XLIII
El Salón Magüenta —espacioso, de estilo más o menos egipcio y de coloración decididamente ocre— ese martes a la noche se hallaba casi vacío. Amplificadores amarillos, atados con alambre, difundían una música por momentos dulces, por momentos ansiosa, que se repetía en obstinadas variaciones. En la enorme pista bailaba una sola pareja; el resto de la concurrencia, tres o cuatro personas, estaba diseminada por las mesitas. Cuando llegó al bar, Vidal sabía que Nélida no se encontraba en el salón. El hombre del bar conversaba con un gordo, que posiblemente fuera empleado de la casa o tal vez el patrón. Siguieron esos dos la charla, sin advertir la llegada ni la actitud expectante de Vidal. «Hay gente así, de mentalidad poco ágil, que sólo nota lo que tiene delante, como si llevara anteojeras», pensó Vidal y sintió un impulso de cólera, pero recordó que no podía permitirse tales lujos: para dar con Nélida iba a necesitar la buena voluntad de todos. Por de pronto de los dos, que ahí seguían hablando, imperturbablemente.

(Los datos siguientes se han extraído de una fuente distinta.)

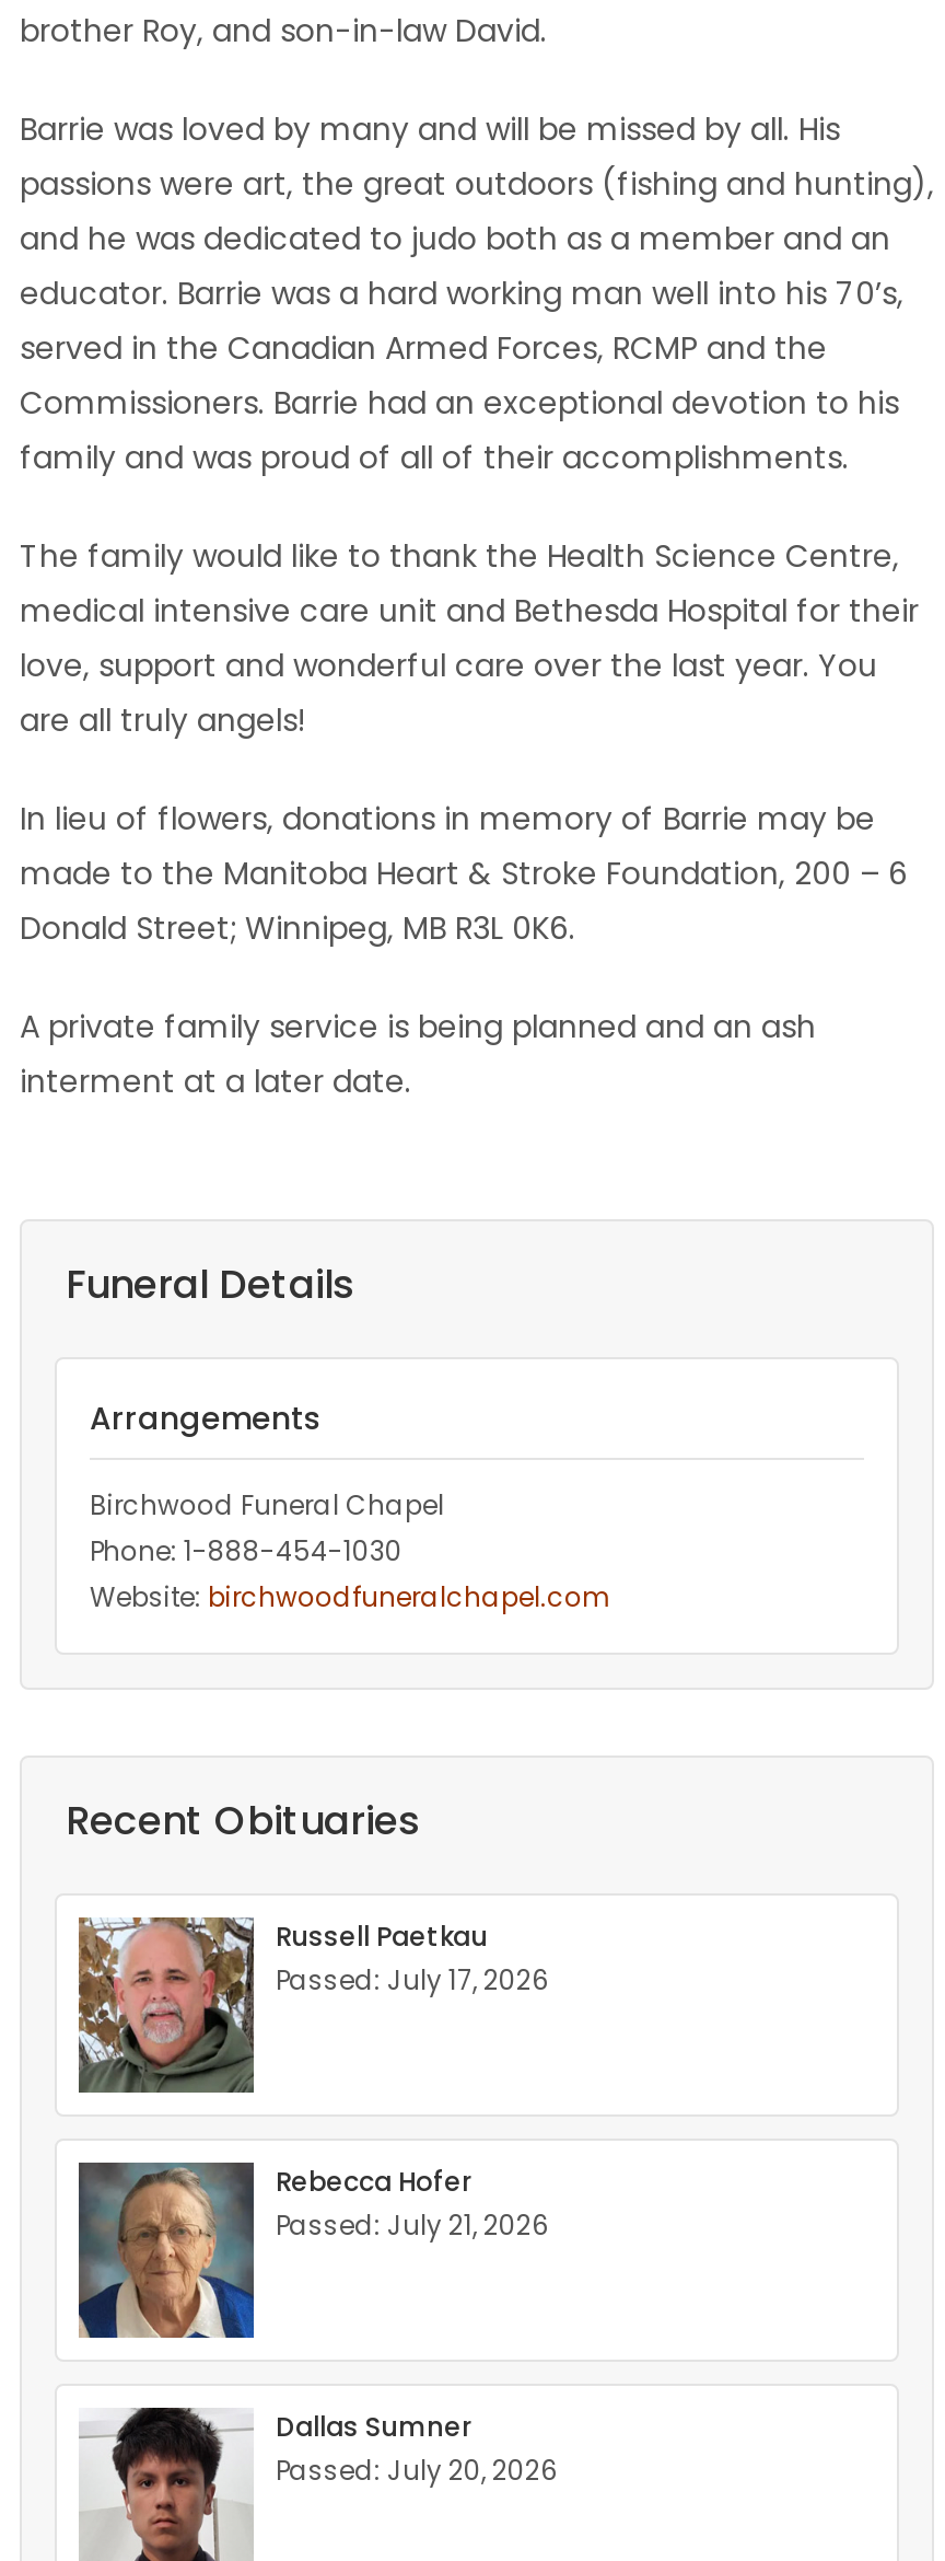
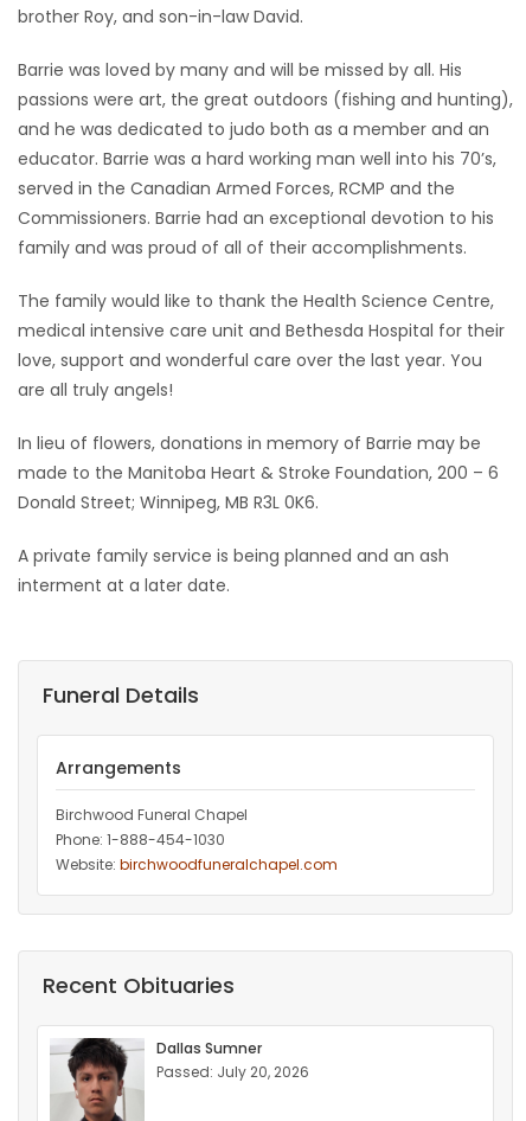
[77,1915,549,2095] [image] | Russell Paetkau | Passed: July 17, 2026 -> none
[77,2160,549,2340] [image] | Rebecca Hofer | Passed: July 21, 2026 -> none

—Y con el conjunto La Tradición, ¿arreglaste algo?
—Como te dije.
—¿No chillaron?
—¿Por qué van a chillar los mequetrefes? Deberían pagarnos para que los dejemos tocar. ¿Vos te das cuenta, como promoción, lo que significa?
—Pero mientras tanto, viejo, ¿de qué viven?
—Nosotros también tenemos que vivir, y por eso estamos acá, sudando con bandeja y clientes, y no meta guitarra, que al fin y al cabo es lo que a ellos les gusta.
Hubo un silencio, que Vidal aprovechó para preguntar:
—Señores, ¿aquí toca un trío que se llama Los porteñitos?
—El sábado, el domingo y los días de fiesta.
—¿Hoy no?
—Hoy no. Para estos náufragos —explicó el del bar y con un vago ademán señaló la sala— ¿no pretenderá que montemos una orquesta?
El gordo, ya dispuesto a olvidar a Vidal, comentó:
—A esos Porteñitos habría también que apretarles las clavijas. Los artistas, o lo que sean, no deben ganar demasiado. Por ellos mismos. Para que no se echen a perder.
—¿Ustedes no conocen —preguntó Vidal— a una muchacha que se llama Nélida?
—¿Cómo es?
—De estatura mediana y de cabello castaño.
—Igual a todas —comentó el del bar.
—Se llama Nélida —insistió Vidal.
—Yo conozco a una Nelly, pero es rubia —dijo el gordo—. Trabaja en la panadería.
El del bar protestó:
—¿Cómo supone, mi buen señor, que voy a fijarme en cada una y en todas las mujeres que pasan por aquí? Ya estaría tuberculoso. Créame, un elemento más bien parejo: morenas, de cabello negro. Todas de tierra adentro. La provincia en Buenos Aires.
Si no porfiaba, no la encontraría nunca. Fingiendo preocupación, pidió:
—Hagan memoria, señores. Apostaría que la conocen.
—No la ubico.
Insistió una vez más, articulando rápidamente, como si las palabras lo quemaran:
—Fue novia de un tal Martín, de Los Porteñitos.
—Martín —repitió ponderosamente el gordo—. Con ese tenés que hablar.
El del bar aseguró:
—Perdé cuidado. El mismo sábado.
—¿Dónde queda La Esquinita? —preguntó Vidal.
No lo escuchaban.
—Ahí nomás —concedió por fin el gordo.